If a record contains a picture, leave the picture out and transcribe everything else exactly.

• • • • • • •

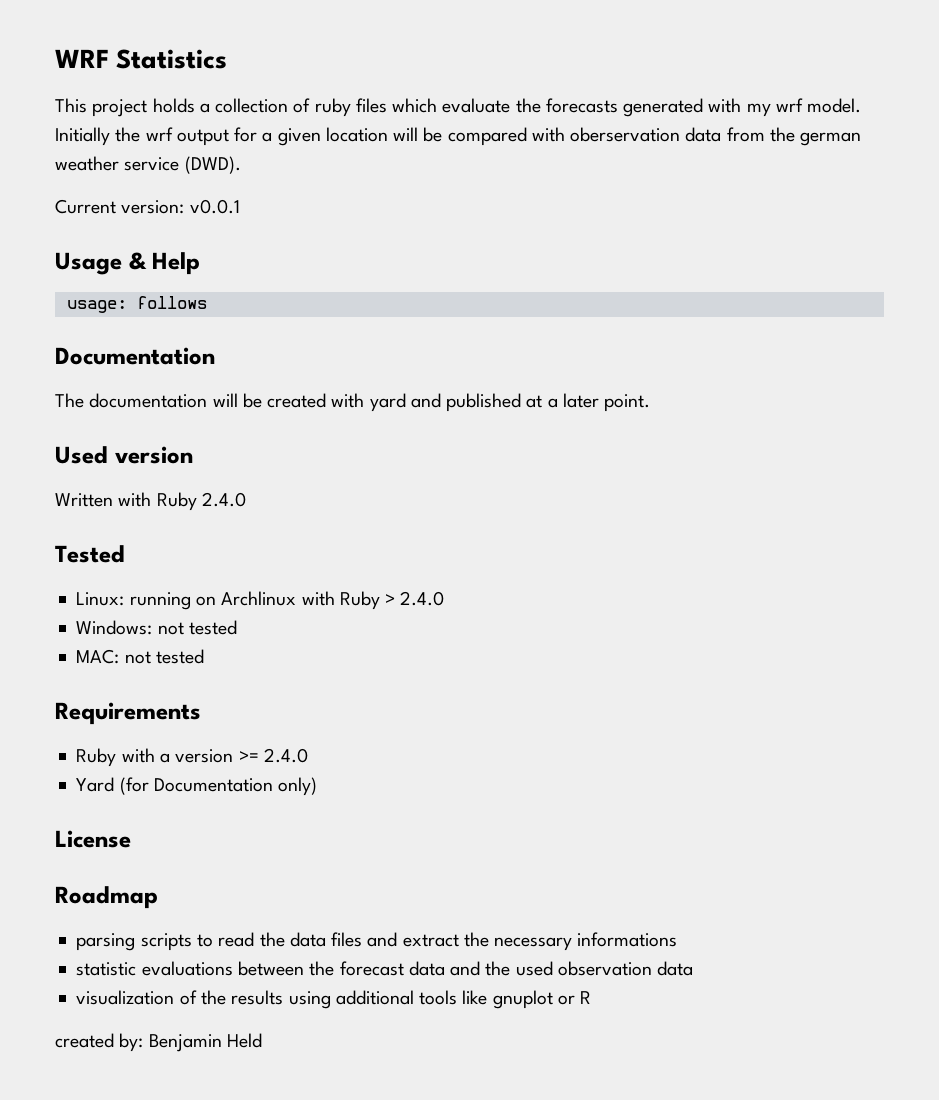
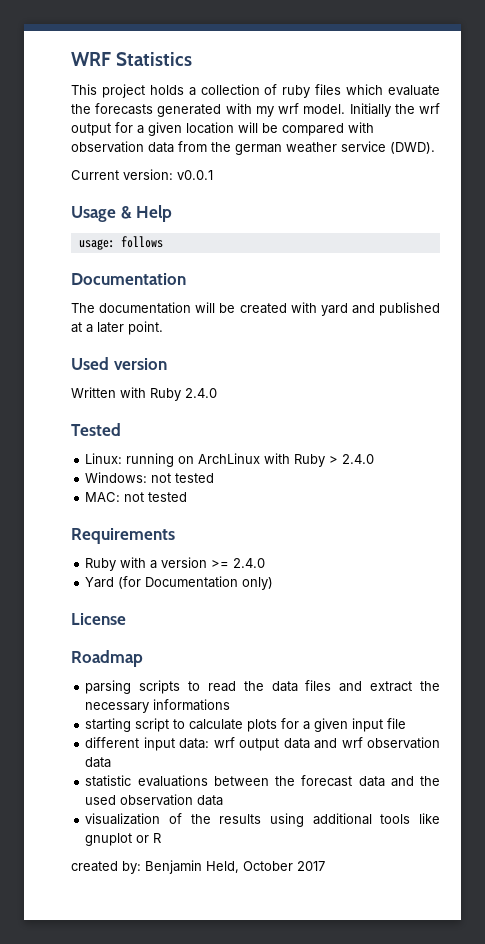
[570,127,681,142] oberservation -> [71,141,144,153] observation
[221,591,297,606] Archlinux -> [198,453,261,464] ArchLinux
(678, 939) none -> [85,718,407,732] [85,737,440,751] [85,757,112,768] // starting script to calculate plots for a given input file // different input data: wrf output data and wrf observation data
[226,1033,262,1048] Held -> [206,861,325,873] Held, October 2017

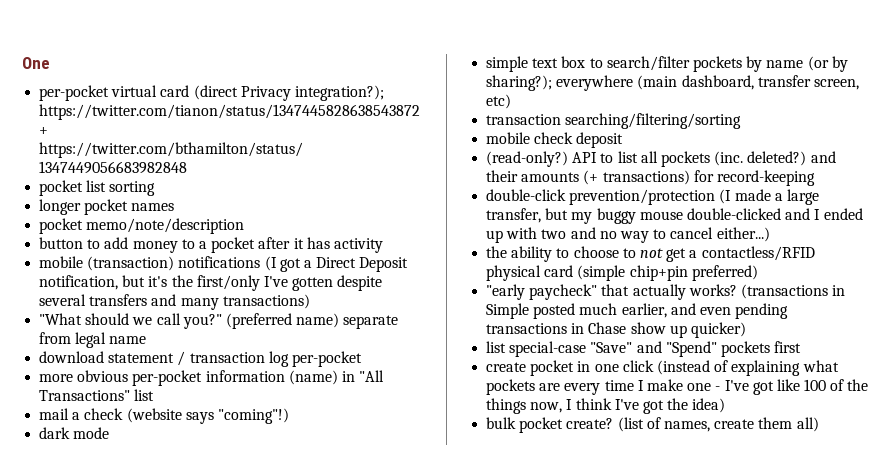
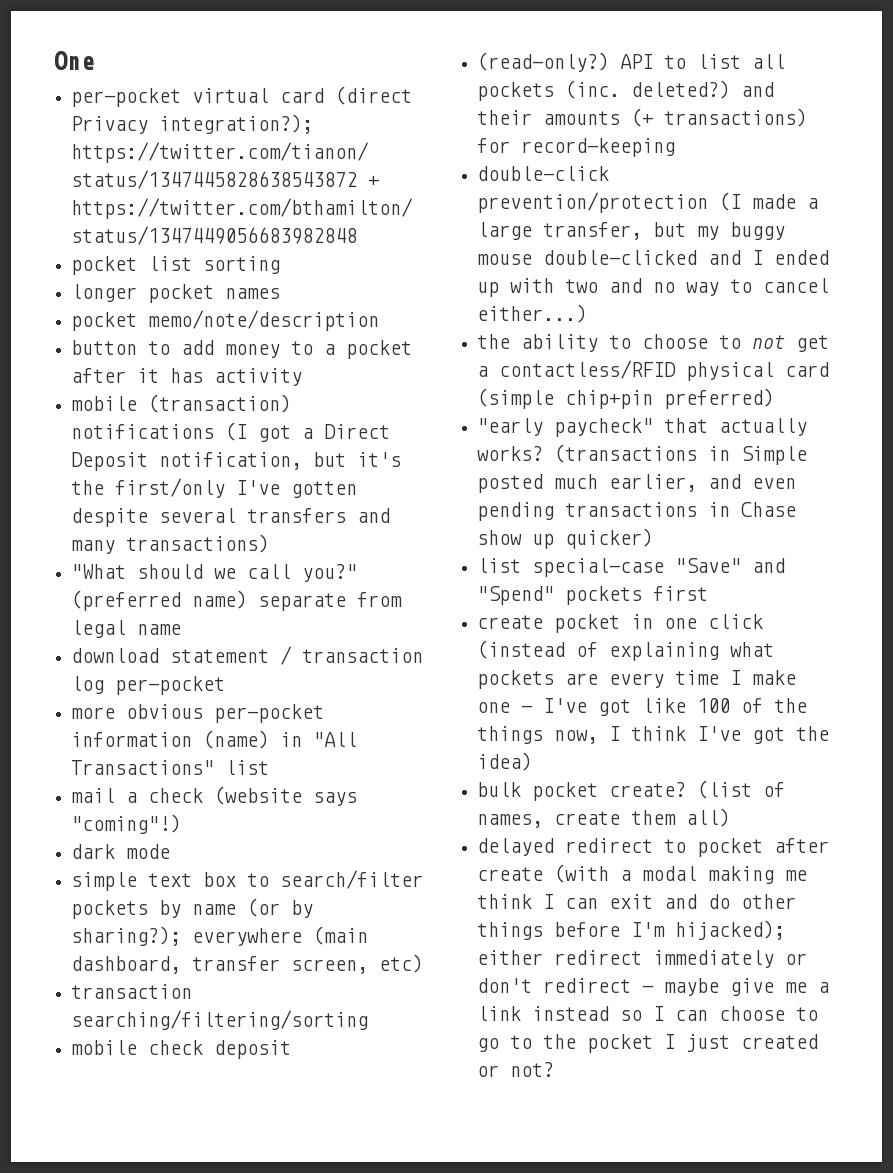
(819, 424) none -> [477,838,830,857] [477,864,808,884] [477,894,797,909] [477,920,786,940] [477,950,808,968] [477,978,830,996] [477,1006,819,1021] [477,1034,819,1053] [477,1062,555,1077] // delayed redirect to pocket after create (with a modal making me think I can exit and do other things before I'm hijacked); either redirect immediately or don't redirect - maybe give me a link instead so I can choose to go to the pocket I just created or not?

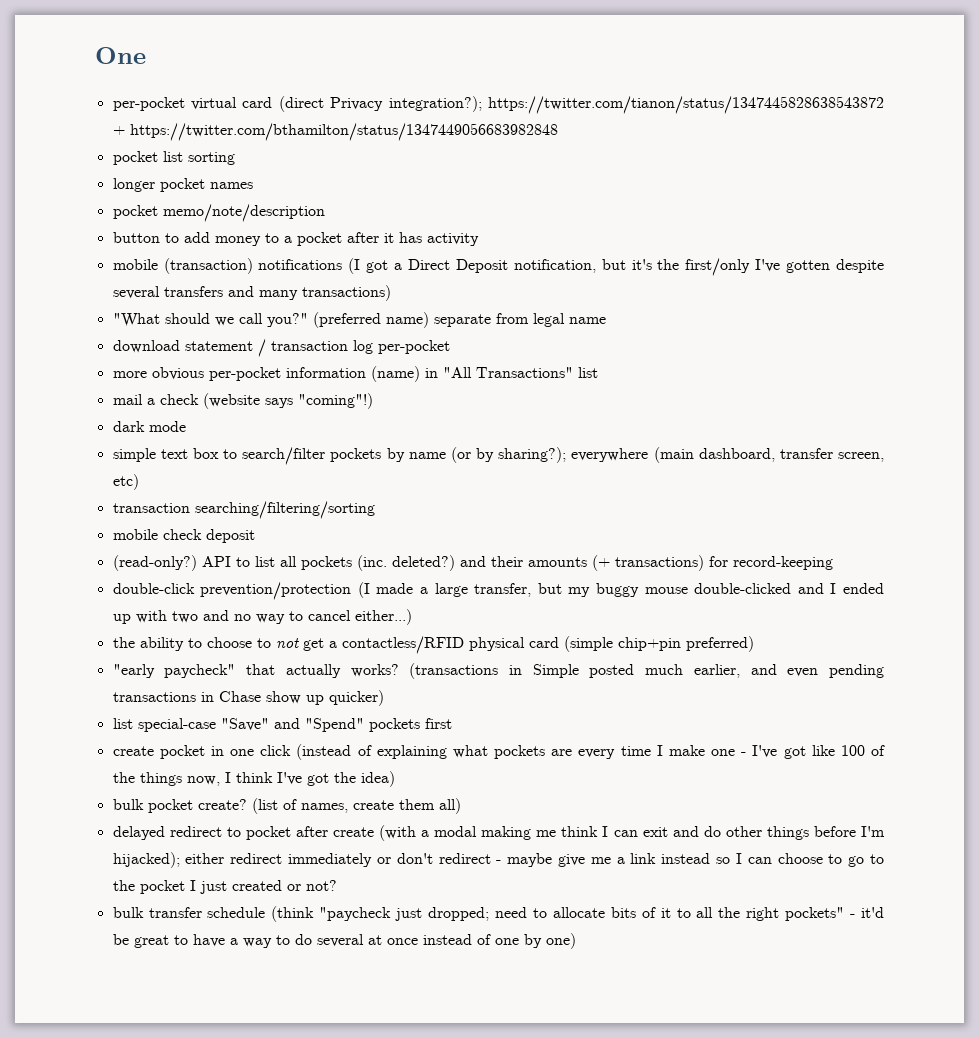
(555, 1069) none -> [112,906,884,922] [112,933,576,949] // bulk transfer schedule (think "paycheck just dropped; need to allocate bits of it to all the right pockets" - it'd be great to have a way to do several at once instead of one by one)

• • • • • • •

= SOLUTION BELOW =
[570,127,681,142] oberservation -> [71,141,144,153] observation
[221,591,297,606] Archlinux -> [198,453,261,464] ArchLinux
(678, 939) none -> [85,718,407,732] [85,737,440,751] [85,757,112,768] // starting script to calculate plots for a given input file // different input data: wrf output data and wrf observation data
[226,1033,262,1048] Held -> [206,861,325,873] Held, October 2017

(819, 424) none -> [477,838,830,857] [477,864,808,884] [477,894,797,909] [477,920,786,940] [477,950,808,968] [477,978,830,996] [477,1006,819,1021] [477,1034,819,1053] [477,1062,555,1077] // delayed redirect to pocket after create (with a modal making me think I can exit and do other things before I'm hijacked); either redirect immediately or don't redirect - maybe give me a link instead so I can choose to go to the pocket I just created or not?

(555, 1069) none -> [112,906,884,922] [112,933,576,949] // bulk transfer schedule (think "paycheck just dropped; need to allocate bits of it to all the right pockets" - it'd be great to have a way to do several at once instead of one by one)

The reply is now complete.